Stored items from a collection
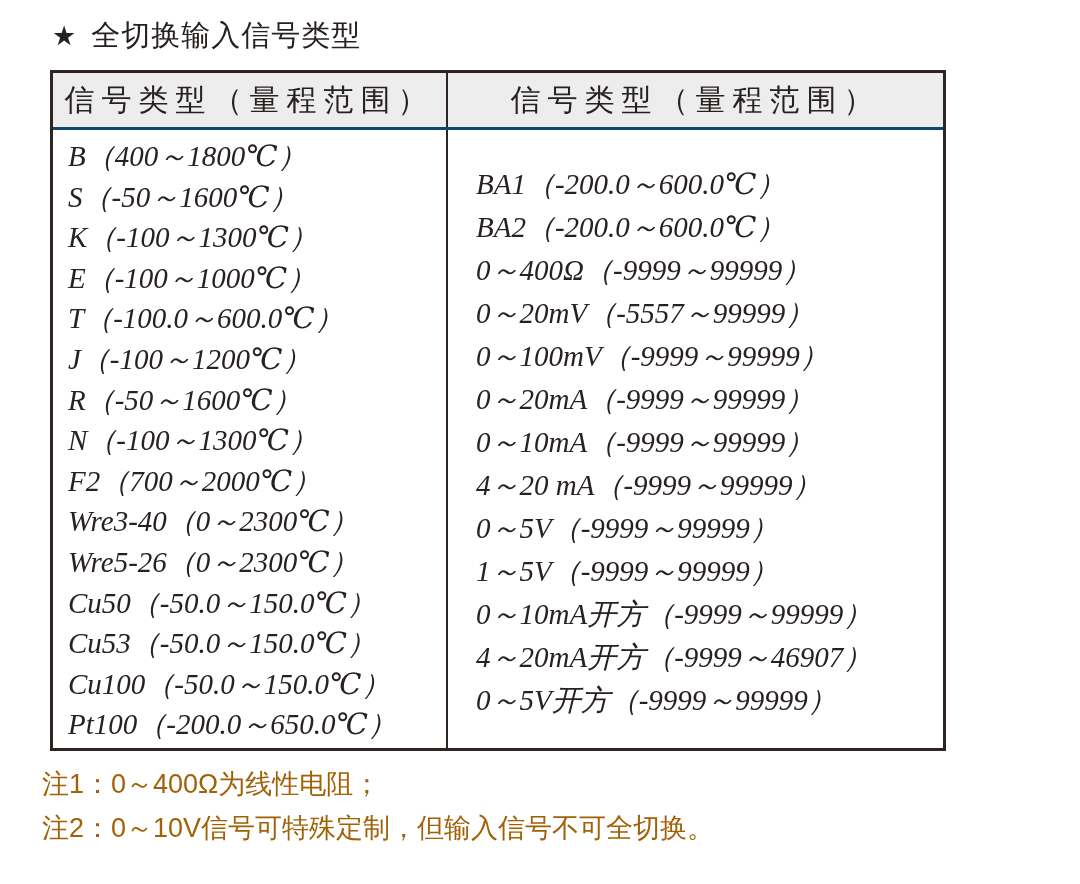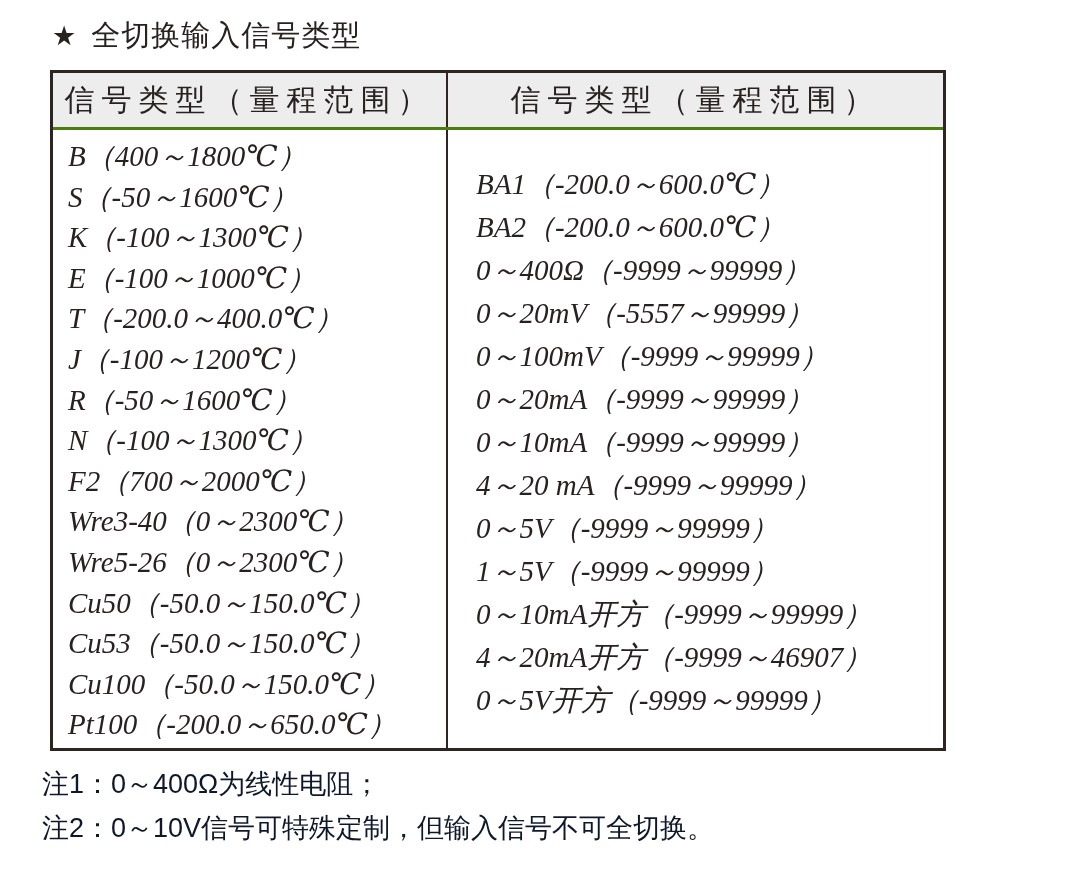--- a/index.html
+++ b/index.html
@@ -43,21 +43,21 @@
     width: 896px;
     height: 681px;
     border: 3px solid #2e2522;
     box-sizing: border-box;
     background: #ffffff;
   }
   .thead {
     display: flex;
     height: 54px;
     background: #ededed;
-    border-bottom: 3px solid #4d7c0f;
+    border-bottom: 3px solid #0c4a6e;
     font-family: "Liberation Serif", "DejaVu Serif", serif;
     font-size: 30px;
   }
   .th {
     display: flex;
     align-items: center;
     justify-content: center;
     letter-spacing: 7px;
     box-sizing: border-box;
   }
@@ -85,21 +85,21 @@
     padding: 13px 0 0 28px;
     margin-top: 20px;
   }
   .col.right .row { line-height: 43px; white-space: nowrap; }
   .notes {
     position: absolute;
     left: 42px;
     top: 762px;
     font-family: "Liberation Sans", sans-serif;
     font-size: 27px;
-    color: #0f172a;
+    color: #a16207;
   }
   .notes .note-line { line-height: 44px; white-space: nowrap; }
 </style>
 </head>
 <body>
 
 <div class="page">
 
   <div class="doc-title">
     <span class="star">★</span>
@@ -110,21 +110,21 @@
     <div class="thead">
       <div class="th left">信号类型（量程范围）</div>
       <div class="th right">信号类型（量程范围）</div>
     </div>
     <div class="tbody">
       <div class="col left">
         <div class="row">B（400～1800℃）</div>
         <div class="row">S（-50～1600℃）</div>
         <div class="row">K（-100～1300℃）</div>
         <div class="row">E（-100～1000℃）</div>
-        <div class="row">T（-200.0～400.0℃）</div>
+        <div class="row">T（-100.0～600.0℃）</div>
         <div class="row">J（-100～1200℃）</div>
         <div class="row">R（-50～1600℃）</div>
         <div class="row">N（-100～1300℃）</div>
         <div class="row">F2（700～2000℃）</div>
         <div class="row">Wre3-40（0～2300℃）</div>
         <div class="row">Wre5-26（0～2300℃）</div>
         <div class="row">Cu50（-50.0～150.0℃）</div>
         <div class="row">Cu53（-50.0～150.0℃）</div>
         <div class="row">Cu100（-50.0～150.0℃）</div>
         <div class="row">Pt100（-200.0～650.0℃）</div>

...

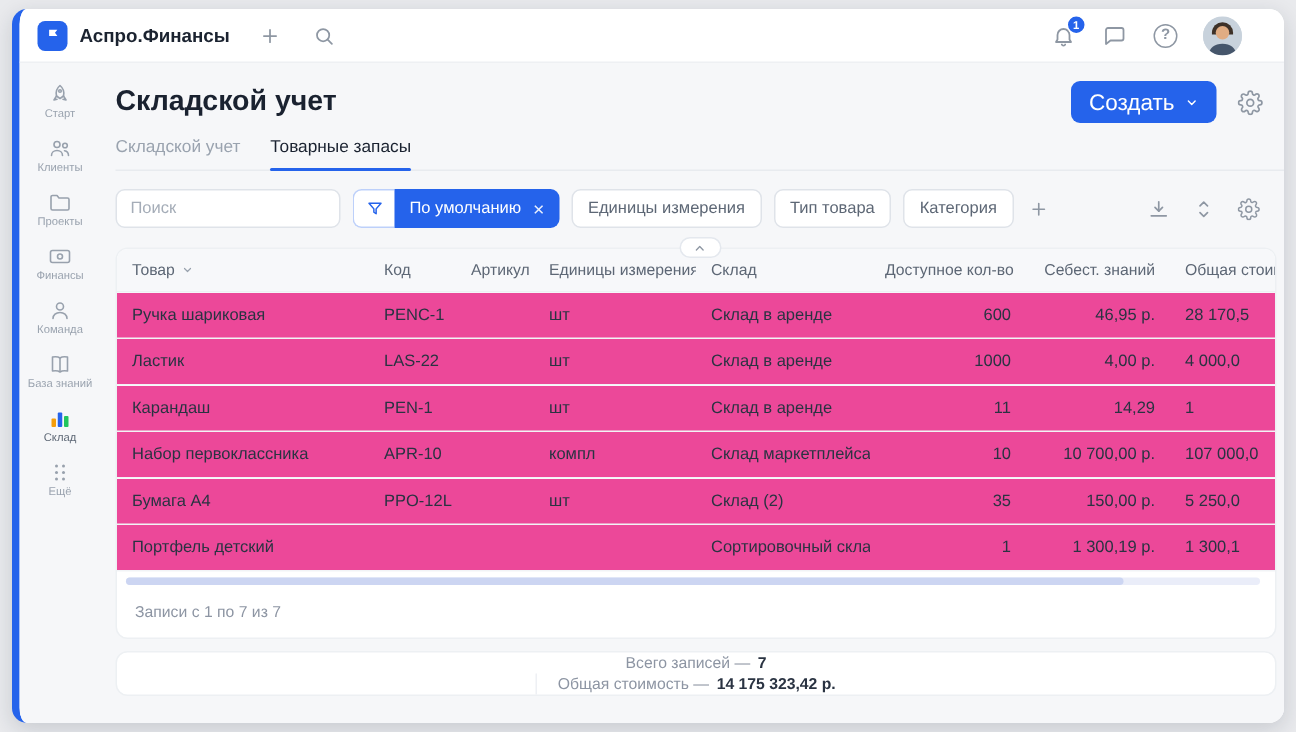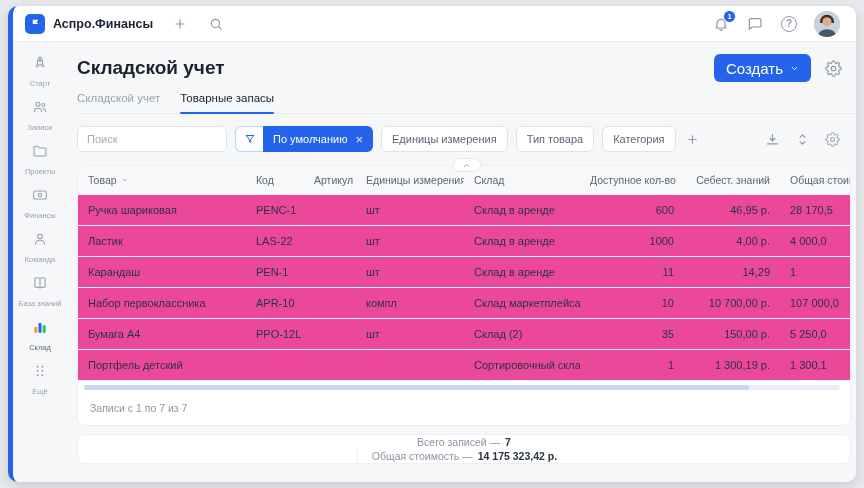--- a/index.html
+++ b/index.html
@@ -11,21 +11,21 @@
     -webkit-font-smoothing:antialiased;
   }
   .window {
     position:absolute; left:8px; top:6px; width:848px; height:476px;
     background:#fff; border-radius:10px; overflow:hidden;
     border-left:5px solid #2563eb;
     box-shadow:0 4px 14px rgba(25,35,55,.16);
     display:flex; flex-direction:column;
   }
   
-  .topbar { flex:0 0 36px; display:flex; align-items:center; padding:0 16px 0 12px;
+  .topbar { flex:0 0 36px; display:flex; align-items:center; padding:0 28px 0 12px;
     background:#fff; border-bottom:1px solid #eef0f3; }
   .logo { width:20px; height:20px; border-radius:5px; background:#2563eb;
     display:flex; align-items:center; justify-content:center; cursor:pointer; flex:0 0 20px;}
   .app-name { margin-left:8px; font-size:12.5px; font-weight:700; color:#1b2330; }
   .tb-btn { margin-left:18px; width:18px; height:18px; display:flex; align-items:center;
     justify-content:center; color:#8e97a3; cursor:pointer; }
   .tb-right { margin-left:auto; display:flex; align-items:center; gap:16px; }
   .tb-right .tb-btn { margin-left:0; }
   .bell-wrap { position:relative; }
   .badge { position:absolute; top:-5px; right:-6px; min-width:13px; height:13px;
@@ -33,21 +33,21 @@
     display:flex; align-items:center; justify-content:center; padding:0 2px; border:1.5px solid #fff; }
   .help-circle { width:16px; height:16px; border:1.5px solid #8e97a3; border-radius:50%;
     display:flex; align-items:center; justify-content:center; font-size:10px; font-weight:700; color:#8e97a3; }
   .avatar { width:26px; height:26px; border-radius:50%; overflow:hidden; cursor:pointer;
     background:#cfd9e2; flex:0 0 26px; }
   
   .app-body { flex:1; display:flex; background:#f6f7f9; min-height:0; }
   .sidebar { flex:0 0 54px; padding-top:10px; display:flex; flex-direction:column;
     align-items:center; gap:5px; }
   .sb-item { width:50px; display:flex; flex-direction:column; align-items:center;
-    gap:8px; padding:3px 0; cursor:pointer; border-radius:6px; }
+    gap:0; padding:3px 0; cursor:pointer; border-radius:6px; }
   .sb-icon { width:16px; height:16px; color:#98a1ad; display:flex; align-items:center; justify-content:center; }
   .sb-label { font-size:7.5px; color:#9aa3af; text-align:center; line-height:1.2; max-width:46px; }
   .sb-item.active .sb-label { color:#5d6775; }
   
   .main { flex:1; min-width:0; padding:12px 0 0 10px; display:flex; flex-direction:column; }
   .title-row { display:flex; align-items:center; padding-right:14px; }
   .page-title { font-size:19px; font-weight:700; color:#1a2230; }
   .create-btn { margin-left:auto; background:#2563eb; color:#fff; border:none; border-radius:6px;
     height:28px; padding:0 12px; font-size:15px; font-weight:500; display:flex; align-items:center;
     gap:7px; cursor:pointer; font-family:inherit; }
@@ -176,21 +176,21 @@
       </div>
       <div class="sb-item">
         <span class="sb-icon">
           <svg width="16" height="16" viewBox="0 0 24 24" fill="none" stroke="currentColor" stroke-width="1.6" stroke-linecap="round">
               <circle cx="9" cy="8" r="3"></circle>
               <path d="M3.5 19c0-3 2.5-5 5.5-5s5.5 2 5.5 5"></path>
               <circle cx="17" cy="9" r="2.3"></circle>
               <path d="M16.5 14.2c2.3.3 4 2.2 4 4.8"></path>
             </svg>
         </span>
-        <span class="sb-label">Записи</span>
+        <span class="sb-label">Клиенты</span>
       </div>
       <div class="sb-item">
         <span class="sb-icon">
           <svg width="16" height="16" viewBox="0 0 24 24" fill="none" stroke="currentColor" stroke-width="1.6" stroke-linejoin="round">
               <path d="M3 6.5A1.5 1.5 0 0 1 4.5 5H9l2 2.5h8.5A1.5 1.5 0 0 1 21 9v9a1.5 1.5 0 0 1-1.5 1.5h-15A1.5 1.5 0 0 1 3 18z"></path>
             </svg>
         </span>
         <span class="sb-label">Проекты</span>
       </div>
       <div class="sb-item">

== TRY IT ==
Filter the entries above down to the lines that hold the word "page", and copy those lines.

== WRITTEN ANSWER ==
 <div class="page">
   .page-title { font-size:19px; font-weight:700; color:#1a2230; }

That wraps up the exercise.